The deep differences between leave and remain supporters is now largely irrelevant. Remain supporters want a deal that causes the least damage, while leave supporters want an outcome that maximises the benefits they believe Brexit will bring. These are not incompatible goals, but as things stand, even the most determined leave supporter must be wondering how the Brexit dividend they voted for can be delivered.
It is clear now that in 2016 there was no leave plan, and indeed there is still no plan for a hard Brexit outcome. When the leave enthusiasts successfully persuaded many farmers to vote to escape EU red tape, they made it all sound so simple. We were promised a farm support model tailored to local conditions. Now there is no guarantee of long-term funding, and indeed no local Executive to implement policies designed to suit local agriculture.

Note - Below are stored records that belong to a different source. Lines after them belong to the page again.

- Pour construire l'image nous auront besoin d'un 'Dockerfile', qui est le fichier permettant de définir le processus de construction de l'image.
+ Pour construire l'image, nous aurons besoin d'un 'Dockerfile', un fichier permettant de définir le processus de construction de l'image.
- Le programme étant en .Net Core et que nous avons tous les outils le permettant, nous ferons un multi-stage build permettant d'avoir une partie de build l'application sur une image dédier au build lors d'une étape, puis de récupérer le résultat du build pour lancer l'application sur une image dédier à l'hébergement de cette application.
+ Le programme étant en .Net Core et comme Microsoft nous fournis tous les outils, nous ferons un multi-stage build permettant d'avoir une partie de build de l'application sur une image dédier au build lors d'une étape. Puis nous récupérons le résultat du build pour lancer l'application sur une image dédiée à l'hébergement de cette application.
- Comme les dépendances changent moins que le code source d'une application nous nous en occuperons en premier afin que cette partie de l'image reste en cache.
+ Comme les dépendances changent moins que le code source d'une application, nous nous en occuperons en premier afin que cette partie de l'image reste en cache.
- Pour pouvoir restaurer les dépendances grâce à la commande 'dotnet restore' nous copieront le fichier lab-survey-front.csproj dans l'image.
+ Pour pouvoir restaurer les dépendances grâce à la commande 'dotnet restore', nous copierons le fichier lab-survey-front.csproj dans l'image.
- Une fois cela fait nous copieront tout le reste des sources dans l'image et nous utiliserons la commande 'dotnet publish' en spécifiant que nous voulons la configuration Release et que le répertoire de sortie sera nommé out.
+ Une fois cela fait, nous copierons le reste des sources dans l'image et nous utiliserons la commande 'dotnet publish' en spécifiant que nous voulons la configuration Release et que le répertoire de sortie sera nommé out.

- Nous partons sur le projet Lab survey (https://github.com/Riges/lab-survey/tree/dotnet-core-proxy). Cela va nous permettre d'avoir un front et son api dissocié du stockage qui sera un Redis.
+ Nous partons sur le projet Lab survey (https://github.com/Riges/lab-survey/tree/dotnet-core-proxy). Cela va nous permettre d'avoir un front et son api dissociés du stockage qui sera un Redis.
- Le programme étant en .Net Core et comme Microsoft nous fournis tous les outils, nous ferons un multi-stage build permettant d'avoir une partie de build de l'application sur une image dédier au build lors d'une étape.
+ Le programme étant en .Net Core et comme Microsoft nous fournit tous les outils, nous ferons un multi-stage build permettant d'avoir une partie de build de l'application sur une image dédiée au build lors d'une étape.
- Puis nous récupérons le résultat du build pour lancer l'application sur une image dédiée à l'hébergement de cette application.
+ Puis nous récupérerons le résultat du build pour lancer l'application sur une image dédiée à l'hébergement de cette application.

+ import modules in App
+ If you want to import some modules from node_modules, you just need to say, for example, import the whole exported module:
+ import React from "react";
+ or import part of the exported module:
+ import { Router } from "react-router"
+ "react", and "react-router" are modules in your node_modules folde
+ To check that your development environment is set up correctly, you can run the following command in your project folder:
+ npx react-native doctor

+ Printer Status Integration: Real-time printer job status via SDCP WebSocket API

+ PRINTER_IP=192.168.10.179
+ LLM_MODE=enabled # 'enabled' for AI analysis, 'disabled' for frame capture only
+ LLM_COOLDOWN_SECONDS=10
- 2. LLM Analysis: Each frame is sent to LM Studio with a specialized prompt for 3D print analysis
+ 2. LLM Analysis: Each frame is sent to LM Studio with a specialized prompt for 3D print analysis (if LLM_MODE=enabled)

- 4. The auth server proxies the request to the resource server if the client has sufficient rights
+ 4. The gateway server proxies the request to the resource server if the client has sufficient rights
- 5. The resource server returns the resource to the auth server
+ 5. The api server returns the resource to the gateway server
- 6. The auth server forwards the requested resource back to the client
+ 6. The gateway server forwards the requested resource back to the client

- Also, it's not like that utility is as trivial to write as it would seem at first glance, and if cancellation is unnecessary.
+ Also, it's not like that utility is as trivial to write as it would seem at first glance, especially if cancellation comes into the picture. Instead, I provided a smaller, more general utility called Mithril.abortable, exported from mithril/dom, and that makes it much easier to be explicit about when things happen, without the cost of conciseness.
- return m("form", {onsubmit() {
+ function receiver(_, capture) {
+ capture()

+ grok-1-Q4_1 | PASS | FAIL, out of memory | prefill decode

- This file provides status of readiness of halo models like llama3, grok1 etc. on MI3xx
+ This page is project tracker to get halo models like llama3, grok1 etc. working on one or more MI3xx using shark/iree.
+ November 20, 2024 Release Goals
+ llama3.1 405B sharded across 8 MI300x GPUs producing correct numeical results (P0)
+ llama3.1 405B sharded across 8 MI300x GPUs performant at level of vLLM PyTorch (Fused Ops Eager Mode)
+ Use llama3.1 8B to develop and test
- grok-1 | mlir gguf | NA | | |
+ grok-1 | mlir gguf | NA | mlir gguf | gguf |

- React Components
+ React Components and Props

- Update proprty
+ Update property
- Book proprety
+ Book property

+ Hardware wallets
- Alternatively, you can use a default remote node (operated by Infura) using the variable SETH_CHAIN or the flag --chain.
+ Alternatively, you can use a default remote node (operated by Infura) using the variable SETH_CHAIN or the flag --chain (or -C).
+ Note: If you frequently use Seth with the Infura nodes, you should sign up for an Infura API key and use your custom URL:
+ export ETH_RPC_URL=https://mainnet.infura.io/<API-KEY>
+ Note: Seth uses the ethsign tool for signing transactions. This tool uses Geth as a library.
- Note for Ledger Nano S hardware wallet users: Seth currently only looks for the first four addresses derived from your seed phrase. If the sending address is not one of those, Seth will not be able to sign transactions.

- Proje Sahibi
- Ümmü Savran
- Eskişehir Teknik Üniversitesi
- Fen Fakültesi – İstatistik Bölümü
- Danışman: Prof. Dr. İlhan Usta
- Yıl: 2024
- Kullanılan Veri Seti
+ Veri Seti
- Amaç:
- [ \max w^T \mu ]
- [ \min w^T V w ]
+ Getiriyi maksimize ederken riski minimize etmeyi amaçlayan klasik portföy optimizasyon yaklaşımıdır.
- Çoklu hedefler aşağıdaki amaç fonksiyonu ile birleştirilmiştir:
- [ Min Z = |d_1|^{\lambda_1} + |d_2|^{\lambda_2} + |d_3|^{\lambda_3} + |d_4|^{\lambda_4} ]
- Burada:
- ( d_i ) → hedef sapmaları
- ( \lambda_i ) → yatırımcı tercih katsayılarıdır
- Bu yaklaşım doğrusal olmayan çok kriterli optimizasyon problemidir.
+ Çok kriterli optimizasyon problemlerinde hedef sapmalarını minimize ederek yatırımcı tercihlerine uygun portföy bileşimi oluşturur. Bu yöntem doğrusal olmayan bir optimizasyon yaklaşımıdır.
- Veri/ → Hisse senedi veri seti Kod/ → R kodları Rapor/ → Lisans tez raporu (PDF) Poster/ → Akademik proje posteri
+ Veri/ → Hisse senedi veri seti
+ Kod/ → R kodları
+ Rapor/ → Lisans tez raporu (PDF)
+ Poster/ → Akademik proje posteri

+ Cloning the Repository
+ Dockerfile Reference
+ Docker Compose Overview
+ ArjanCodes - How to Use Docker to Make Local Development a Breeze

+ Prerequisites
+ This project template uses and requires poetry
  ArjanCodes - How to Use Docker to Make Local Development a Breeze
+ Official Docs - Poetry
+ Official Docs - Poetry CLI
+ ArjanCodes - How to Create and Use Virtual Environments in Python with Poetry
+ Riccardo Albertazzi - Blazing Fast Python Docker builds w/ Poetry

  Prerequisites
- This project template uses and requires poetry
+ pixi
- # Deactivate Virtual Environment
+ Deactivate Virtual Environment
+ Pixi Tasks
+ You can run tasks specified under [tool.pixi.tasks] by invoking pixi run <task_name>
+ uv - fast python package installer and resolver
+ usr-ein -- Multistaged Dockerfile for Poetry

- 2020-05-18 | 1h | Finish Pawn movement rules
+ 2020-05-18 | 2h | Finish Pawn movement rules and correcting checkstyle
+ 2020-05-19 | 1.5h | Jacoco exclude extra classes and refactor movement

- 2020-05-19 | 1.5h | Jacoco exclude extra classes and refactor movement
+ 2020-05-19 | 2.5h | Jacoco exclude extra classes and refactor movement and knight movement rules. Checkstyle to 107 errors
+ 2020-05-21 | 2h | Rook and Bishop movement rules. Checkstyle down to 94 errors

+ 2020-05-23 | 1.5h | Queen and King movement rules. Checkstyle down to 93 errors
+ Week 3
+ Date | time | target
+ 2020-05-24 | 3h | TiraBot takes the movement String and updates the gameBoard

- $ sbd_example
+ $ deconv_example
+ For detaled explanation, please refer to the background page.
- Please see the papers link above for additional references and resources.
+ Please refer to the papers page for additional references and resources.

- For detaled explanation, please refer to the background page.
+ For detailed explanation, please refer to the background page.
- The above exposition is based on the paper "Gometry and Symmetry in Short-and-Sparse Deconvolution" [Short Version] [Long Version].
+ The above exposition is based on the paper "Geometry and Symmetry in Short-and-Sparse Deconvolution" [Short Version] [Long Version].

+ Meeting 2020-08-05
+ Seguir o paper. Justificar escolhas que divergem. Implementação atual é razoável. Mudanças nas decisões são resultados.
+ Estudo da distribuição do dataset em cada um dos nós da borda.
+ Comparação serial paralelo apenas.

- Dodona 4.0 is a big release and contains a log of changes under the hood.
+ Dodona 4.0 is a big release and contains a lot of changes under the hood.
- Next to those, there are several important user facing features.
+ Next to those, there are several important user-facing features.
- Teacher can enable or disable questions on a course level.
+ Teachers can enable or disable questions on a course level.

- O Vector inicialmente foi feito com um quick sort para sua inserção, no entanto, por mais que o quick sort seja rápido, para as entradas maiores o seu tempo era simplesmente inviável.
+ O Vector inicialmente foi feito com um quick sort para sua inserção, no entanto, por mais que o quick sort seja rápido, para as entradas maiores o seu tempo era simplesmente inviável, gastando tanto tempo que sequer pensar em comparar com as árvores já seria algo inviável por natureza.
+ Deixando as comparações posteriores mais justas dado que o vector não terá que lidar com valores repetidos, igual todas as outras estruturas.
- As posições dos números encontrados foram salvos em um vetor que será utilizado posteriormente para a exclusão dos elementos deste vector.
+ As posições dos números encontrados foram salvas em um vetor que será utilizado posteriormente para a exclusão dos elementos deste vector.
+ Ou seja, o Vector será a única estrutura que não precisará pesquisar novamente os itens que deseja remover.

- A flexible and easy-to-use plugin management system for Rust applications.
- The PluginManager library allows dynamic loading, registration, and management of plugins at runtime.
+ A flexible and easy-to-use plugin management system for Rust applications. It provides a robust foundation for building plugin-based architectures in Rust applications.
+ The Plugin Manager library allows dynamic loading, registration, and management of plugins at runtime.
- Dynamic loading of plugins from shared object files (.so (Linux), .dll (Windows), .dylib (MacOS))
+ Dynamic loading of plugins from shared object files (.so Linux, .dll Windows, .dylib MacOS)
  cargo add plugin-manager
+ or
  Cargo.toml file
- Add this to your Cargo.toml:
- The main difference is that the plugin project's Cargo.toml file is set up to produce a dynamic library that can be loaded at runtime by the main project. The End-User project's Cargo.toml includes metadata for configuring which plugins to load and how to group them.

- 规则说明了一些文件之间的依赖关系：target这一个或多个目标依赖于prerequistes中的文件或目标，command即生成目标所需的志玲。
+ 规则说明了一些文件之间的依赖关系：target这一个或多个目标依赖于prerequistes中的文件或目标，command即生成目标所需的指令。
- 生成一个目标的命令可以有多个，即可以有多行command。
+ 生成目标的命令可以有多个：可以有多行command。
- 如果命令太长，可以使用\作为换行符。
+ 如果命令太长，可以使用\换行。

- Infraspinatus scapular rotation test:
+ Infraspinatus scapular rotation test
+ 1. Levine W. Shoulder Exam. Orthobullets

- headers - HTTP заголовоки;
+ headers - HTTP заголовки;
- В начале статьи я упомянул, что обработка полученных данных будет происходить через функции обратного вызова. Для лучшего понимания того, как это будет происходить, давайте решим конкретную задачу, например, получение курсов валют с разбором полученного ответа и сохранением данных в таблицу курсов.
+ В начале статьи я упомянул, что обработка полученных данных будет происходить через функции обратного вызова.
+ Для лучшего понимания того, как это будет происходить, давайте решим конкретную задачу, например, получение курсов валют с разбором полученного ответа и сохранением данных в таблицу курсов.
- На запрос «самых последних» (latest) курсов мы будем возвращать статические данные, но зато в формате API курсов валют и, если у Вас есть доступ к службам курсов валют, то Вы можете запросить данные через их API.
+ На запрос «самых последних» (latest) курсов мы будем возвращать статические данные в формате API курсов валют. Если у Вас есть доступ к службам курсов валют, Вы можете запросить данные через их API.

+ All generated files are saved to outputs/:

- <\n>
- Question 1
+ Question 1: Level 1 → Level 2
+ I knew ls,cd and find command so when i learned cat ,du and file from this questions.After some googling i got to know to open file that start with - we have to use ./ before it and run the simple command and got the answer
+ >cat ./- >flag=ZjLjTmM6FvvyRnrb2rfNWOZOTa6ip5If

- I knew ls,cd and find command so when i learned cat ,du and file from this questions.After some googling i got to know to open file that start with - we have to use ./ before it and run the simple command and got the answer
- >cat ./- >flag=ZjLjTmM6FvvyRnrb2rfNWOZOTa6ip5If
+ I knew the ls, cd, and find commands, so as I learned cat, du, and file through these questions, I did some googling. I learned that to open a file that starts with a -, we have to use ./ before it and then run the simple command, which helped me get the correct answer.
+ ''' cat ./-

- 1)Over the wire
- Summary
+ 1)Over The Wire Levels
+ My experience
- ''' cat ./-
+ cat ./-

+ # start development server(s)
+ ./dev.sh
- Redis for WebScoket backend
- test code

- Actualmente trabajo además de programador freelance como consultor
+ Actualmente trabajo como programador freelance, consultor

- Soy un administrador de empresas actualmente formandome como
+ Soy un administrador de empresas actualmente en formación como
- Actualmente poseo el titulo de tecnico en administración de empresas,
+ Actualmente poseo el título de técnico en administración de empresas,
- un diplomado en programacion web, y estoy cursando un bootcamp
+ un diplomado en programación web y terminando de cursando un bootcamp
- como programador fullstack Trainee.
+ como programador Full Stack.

The other assumption was that we would stay in the single market. I cannot recall anyone suggesting in 2016 that this would not be possible. When that confidence faltered the claim shifted to a no deal outcome not being a problem. Instead, we would simply implement World Trade Organisation tariffs, and after a few bumps on the road it would be a smooth ride to a better future with our new trading partners outside the EU-27.
One of those to the fore in claiming this could happen was the International Trade minister, Liam Fox. However he was delivered a dose of cold, commercial and political reality when the WTO members, which the UK is not, made clear that this would not be an automatic process. Instead, in the event of a no deal exit from the EU, the UK faces negotiating WTO tariffs on a commodity by commodity basis. Those blocking the easy route for the UK were led by Russia, but included the United States.
That US involvement is ironic, since Fox has made clear he regards the big prize of Brexit as a trade deal with Washington. His enthusiasm for that has not been dented by studies that show it would have little impact on the UK economy – and would certainly not offset loss of the single market. For agriculture it would be a trade deal with more negatives than positives, since the US is interested in exporting, not importing mainstream agricultural products. That has left the no deal option looking an even less encouraging prospect, and hopefully Fox and his fellow no deal enthusiasts now have a Plan B in place. The concept of membership of the European Economic Area, along with Norway, now has to look a more realistic alternative.
It is easy to forget that while the big Brexit beasts grab the news headlines the Conservative party and government is split from top to bottom over Europe – and always has been. This was clear at a recent conference organised by European farm unions to discuss the impact of Brexit. The message was that in or out of the EU the UK’s farming industry would continue to be influenced by events in the EU-27. The comments of one Tory MP underlined how deep the strains go in that party. Neil Parish is a farmer, turned MEP, turned MP; he was a very good chairman of the European parliament’s agriculture committee, but probably too pro farmer for a ministerial job at DEFRA. While he stressed that the referendum outcome must be delivered, he described the prospect of a no deal Brexit as disastrous for agriculture.
Referring to the Agriculture Bill now going through Westminster, he said it would effectively stand the CAP on its head. This is because most funding will go into greening and he stressed that the UK needed to produce food. It is ironic that many farmers voted to leave the EU because of the bureaucracy around greening, but what they are going to get is more greening. On the Bill, he warned that there was too much use of the world ‘may’ and insufficient use of ‘shall’. That is a huge difference for farmers, since it is the difference between support being there at the whim of politicians, or being there as a legal right.